I hope your life is getting easier and happier every year, dear child. Tell me all about yourself some day....
Yours affectionately,
S. J.-B.”
She was planning a new edition of her book, Medical Women, at this time, and she wrote to Mr. Osler to ask for statistics as to the percentage of women, as compared with men, who had so far passed the examinations of the University of London. In reply to his information she writes:
“Feb. 3rd. 1884.
Dear Mr. Osler,
I can hardly express strongly enough how grateful I am both to you and to Mr. Milman, for the very valuable tables of numbers sent me....
Please do not doubt for a moment that I quite agree with you that it is unfair to compare ‘picked women’ (i.e. really in earnest) and ‘unpicked men’. I have said so repeatedly. But you must remember that a very few years ago I had a very hard fight to get it admitted as a possibility that some women might do as good work as men. In ‘Visits to American Schools’ (published 1867) I wrote with at least sufficient diffidence,—‘Whether most women would be capable of the amount of study required, for instance, for one of our University degrees, I really do not know,’ etc. My one contention has been all along,—‘Give a fair field and try’—and no one can exaggerate the gratitude that all women ought to feel to the University of London for giving that field.

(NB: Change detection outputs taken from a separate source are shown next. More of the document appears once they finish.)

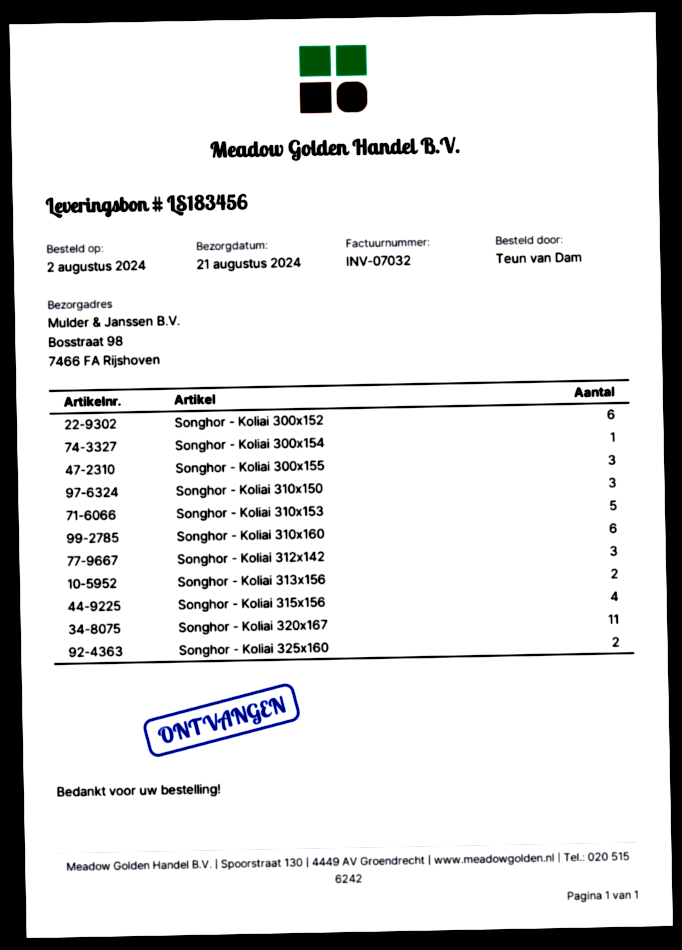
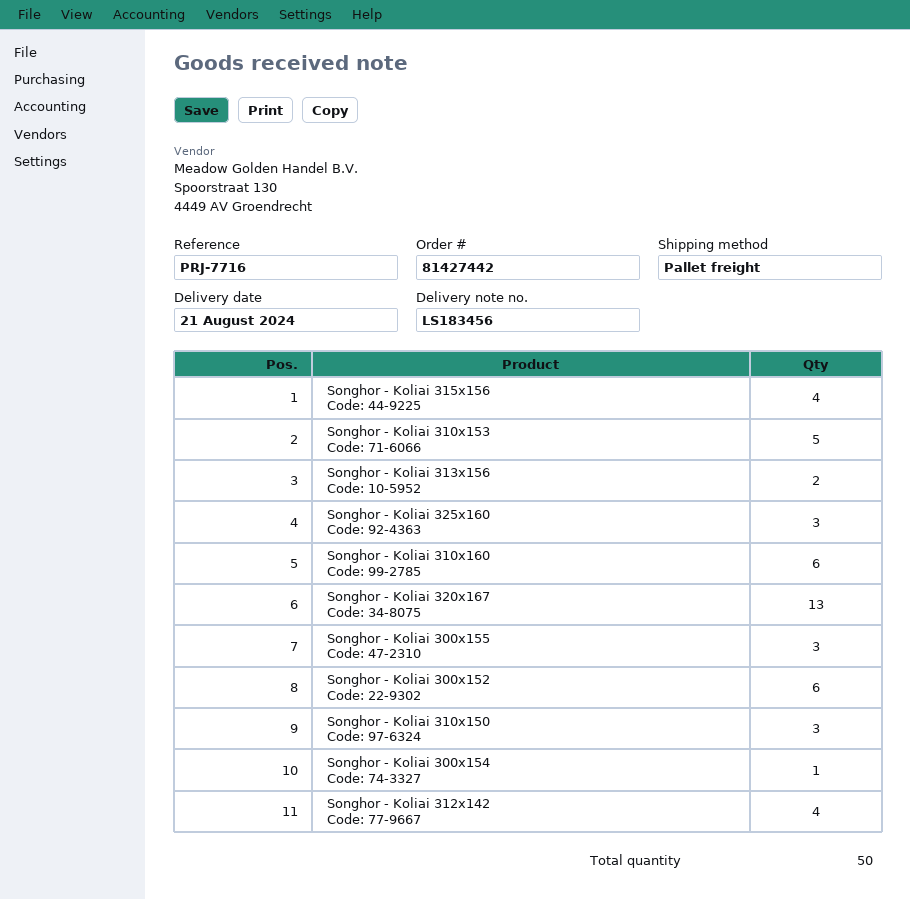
Songhor - Koliai 312x142: 3 -> 4
Songhor - Koliai 320x167: 11 -> 13
Songhor - Koliai 325x160: 2 -> 3

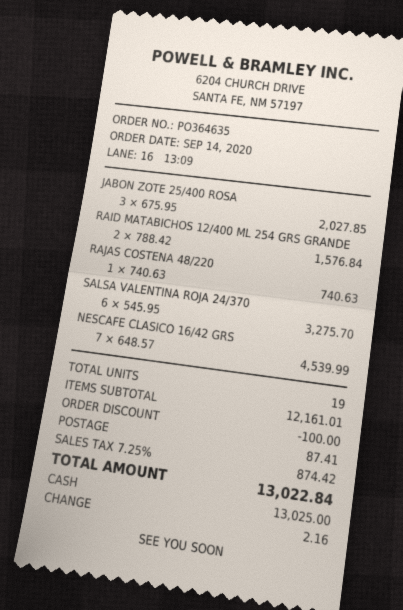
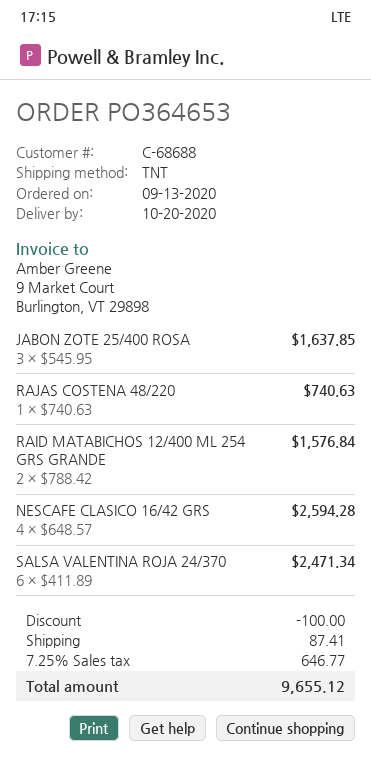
order number: PO364635 -> PO364653
order date: 2020-09-14 -> 2020-09-13
JABON ZOTE 25/400 ROSA: 3 x 675.95 = 2027.85 -> 3 x 545.95 = 1637.85
SALSA VALENTINA ROJA 24/370: 6 x 545.95 = 3275.70 -> 6 x 411.89 = 2471.34
NESCAFE CLASICO 16/42 GRS: 7 x 648.57 = 4539.99 -> 4 x 648.57 = 2594.28
tax: 7.25% = 874.42 -> 7.25% = 646.77
total: 13022.84 -> 9655.12

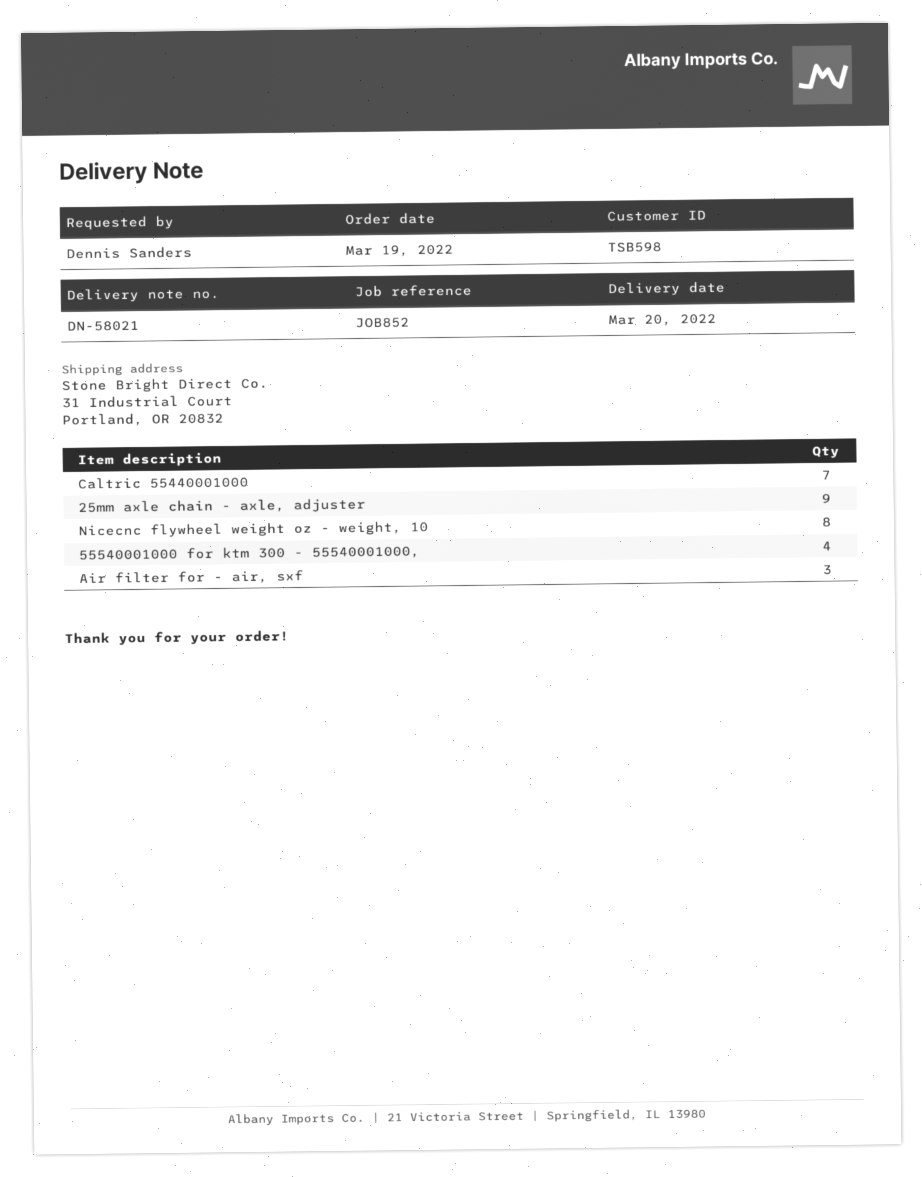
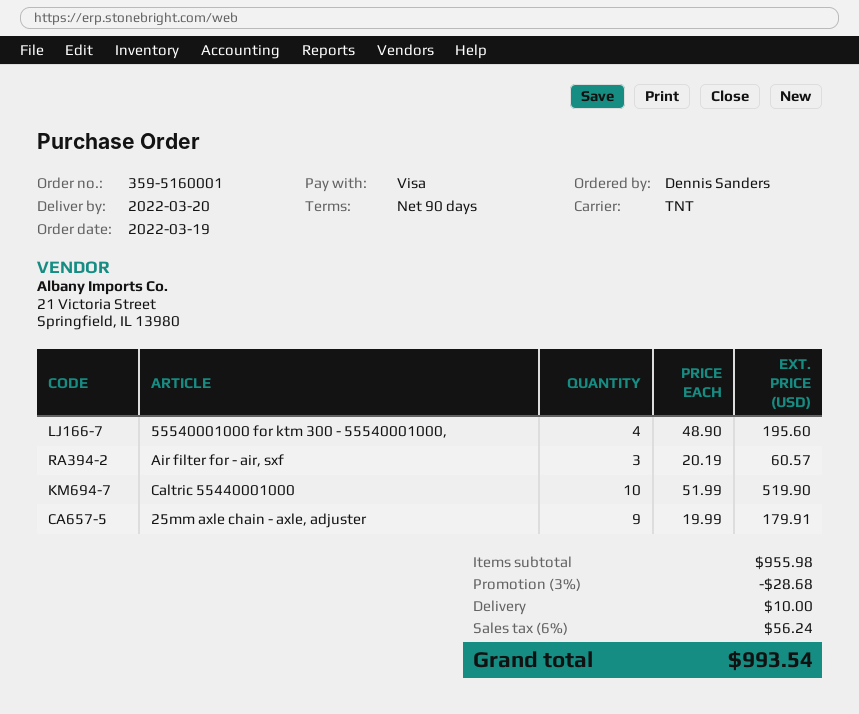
Caltric 55440001000: 7 -> 10
Nicecnc flywheel weight oz - weight, 10: 8 -> none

At the same time, while quite conceding that ‘percentages’ need correction by certain considerations on the men’s side,—youth, want of choice, etc.,—you must not forget that women are quite as much weighted in other ways,—e.g. by the greater reluctance of parents to spend money on their education, and the more inconsiderate claims made on their time, etc., at home, inferior early teaching, etc., so that after all one set of difficulties go far to balance another.
From a medical point of view my chief anxiety now is how women are going to stand the strain; I am very much afraid of seeing the movement discredited by the breakdown in health of girls who begin too young, or with inadequate physical stamina, or who try to ‘burn the candle at both ends’ by combining society or home duties with serious study.